Recommendations of NSW Government Advisory Committee Report on Boys Education, 1994

NSW Government Advisory Committee - Report on Boy's Education - Pages 4-6

The concerns expressed to the Committee about boys were remarkably consistent across the state and across socio-economic levels. These are of course generalisations which are not true of all boys but indicate worrying trends. They include boys' lack of communication skills, low self esteem and their reluctance to be seen to excel except in sport. A key concern is boys' lack of dispute resolution skills coupled with the notion among many boys that physical confrontation is an appropriate way to resolve conflict. Some boys not only harass girls but seem unaware of the true impact of their behaviour. The lack of appropriate male role models in the media and the lack of male classroom teachers in primary schools were frequently raised as important issues.
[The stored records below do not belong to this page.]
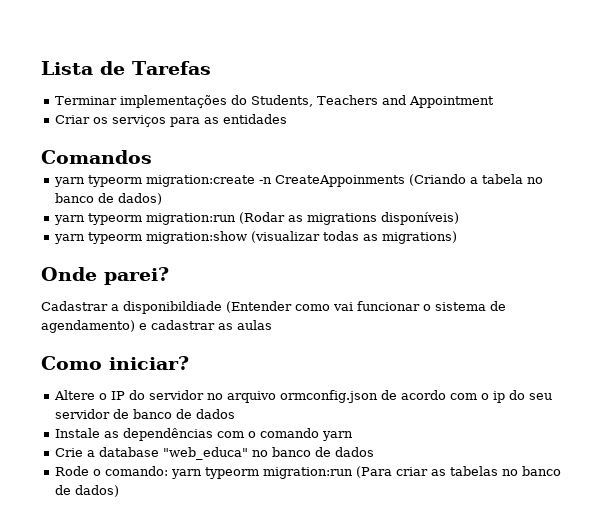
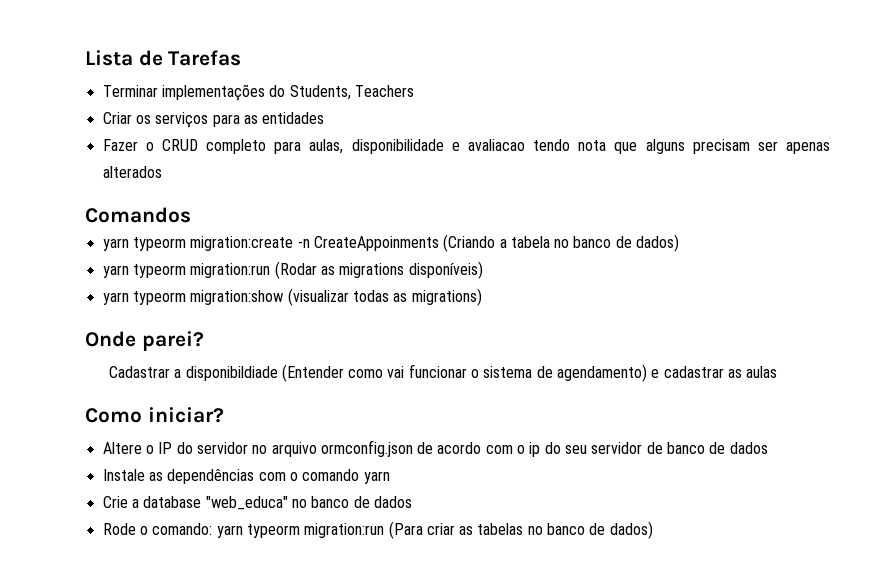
[382,95,495,108] and Appointment -> (414, 91) none
(288, 119) none -> [102,139,830,154] [102,166,162,178] // Fazer o CRUD completo para aulas, disponibilidade e avaliacao tendo nota que alguns precisam ser apenas alterados

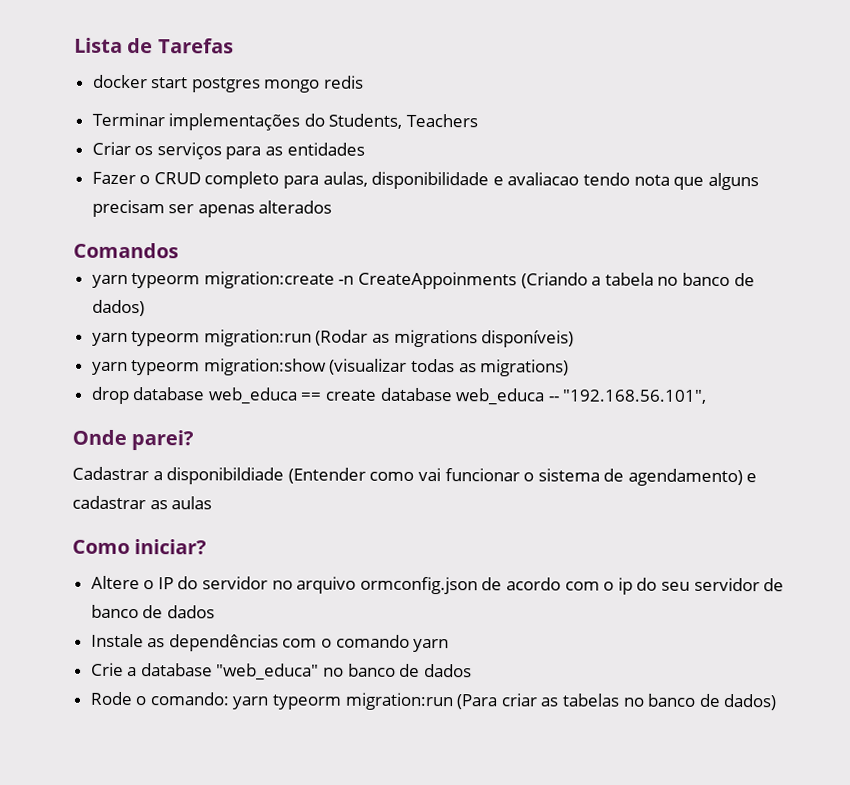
(242, 58) none -> [92,74,365,93] // docker start postgres mongo redis
(482, 297) none -> [90,386,708,406] // drop database web_educa == create database web_educa -- "192.168.56.101",

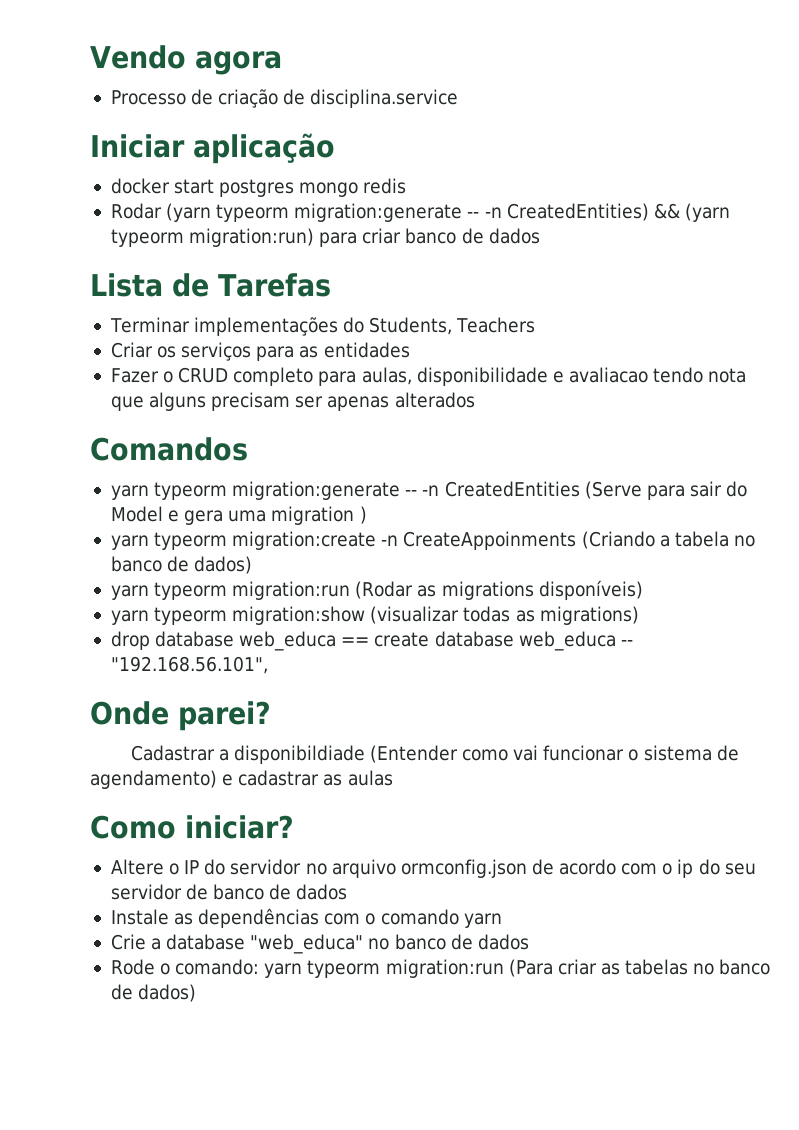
[74,37,234,54] Lista de Tarefas -> [90,45,282,75] [110,89,459,108] [90,133,335,164] Vendo agora // Processo de criação de disciplina.service // Iniciar aplicação
(365, 82) none -> [110,203,730,222] [110,228,540,247] [90,273,331,297] // Rodar (yarn typeorm migration:generate -- -n CreatedEntities) && (yarn typeorm migration:run) para criar banco de dados // Lista de Tarefas
(179, 250) none -> [110,481,748,500] [110,506,367,525] // yarn typeorm migration:generate -- -n CreatedEntities (Serve para sair do Model e gera uma migration )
A review of the academic indicators such as performance and participation, together with the problems reported both among boys generally, and within specific groups of boys, leads to the conclusion that there is a complexity to the problems experienced by boys. The recommended approach is to identify those things relating to gender which prevent individuals from achieving their full potential. We need to examine the values that lie beneath our assumptions about gender itself.

The attributes, attitudes and values that are part of society's stereotyped images of "femininity" and "masculinity" are for the most part unattainable for many individuals. In seeking to meet these images both girls and boys often suppress their true natures and create barriers to their education and life opportunities. In boys and men this can lead to attempts at asserting and abusing power, against women and children or against other men.
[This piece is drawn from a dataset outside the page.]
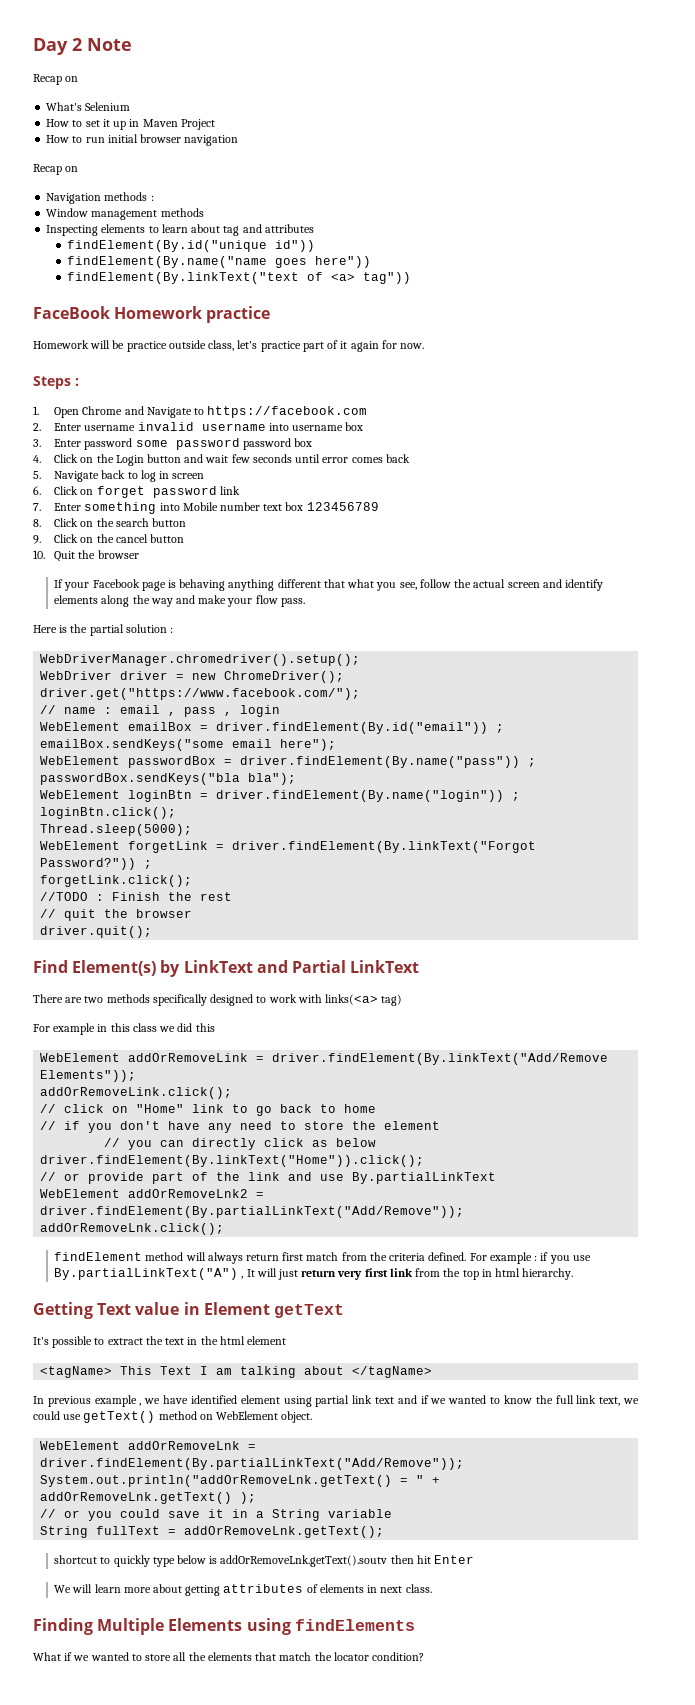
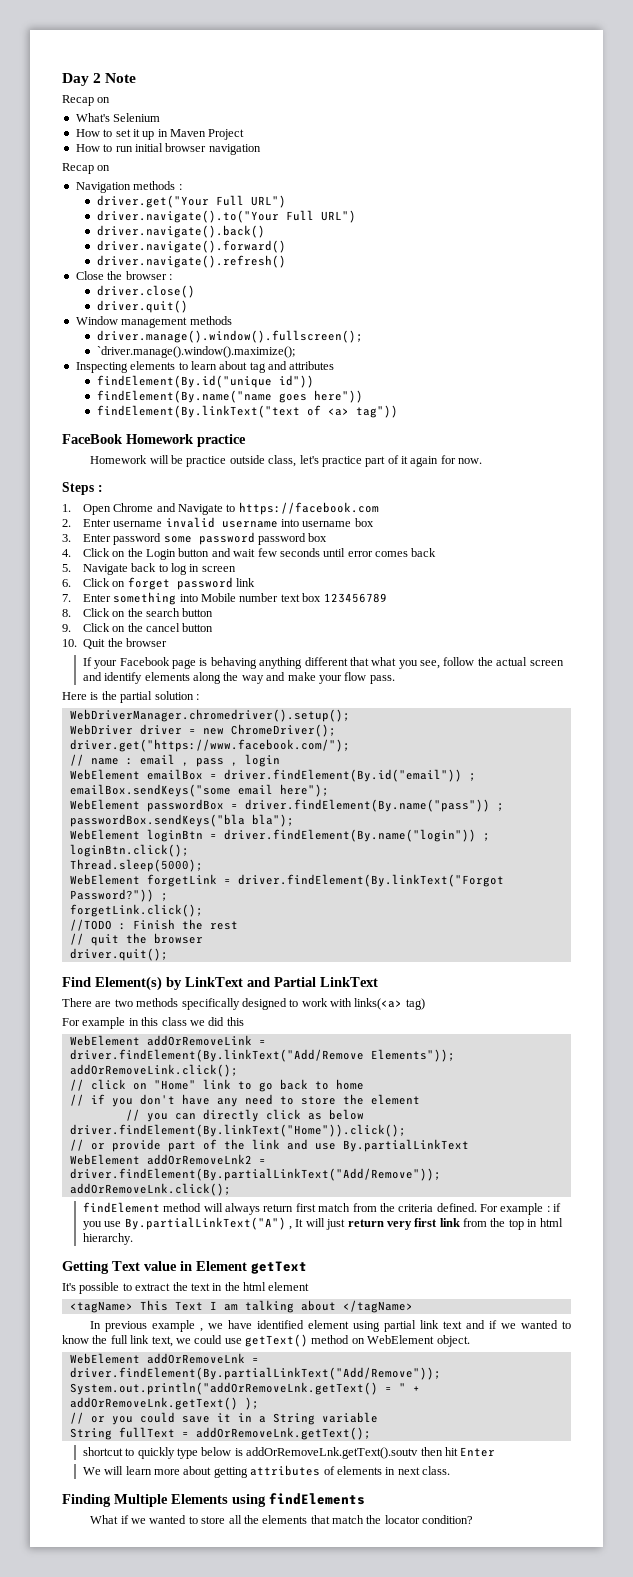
(154, 198) none -> [96,195,286,208] [96,210,356,223] [96,225,265,238] [96,240,286,253] [96,255,286,268] [75,271,172,280] [96,285,195,298] [96,300,188,313] // driver.get("Your Full URL") // driver.navigate().to("Your Full URL") // driver.navigate().back() // driver.navigate().forward() // driver.navigate().refresh() // Close the browser : // driver.close() // driver.quit()
(204, 212) none -> [96,330,363,343] [96,346,295,358] // driver.manage().window().fullscreen(); // `driver.manage().window().maximize();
The Committee has made a number of recommendations which it considers will start the important process of assisting boys, and girls, to understand the reasons for particular patterns of behaviour and to question some of their own assumptions about what is and what is not appropriate. The recommendations will lead to students and their teachers developing skills and values which will assist in their education and help all students fulfil their potential in positive and constructive ways.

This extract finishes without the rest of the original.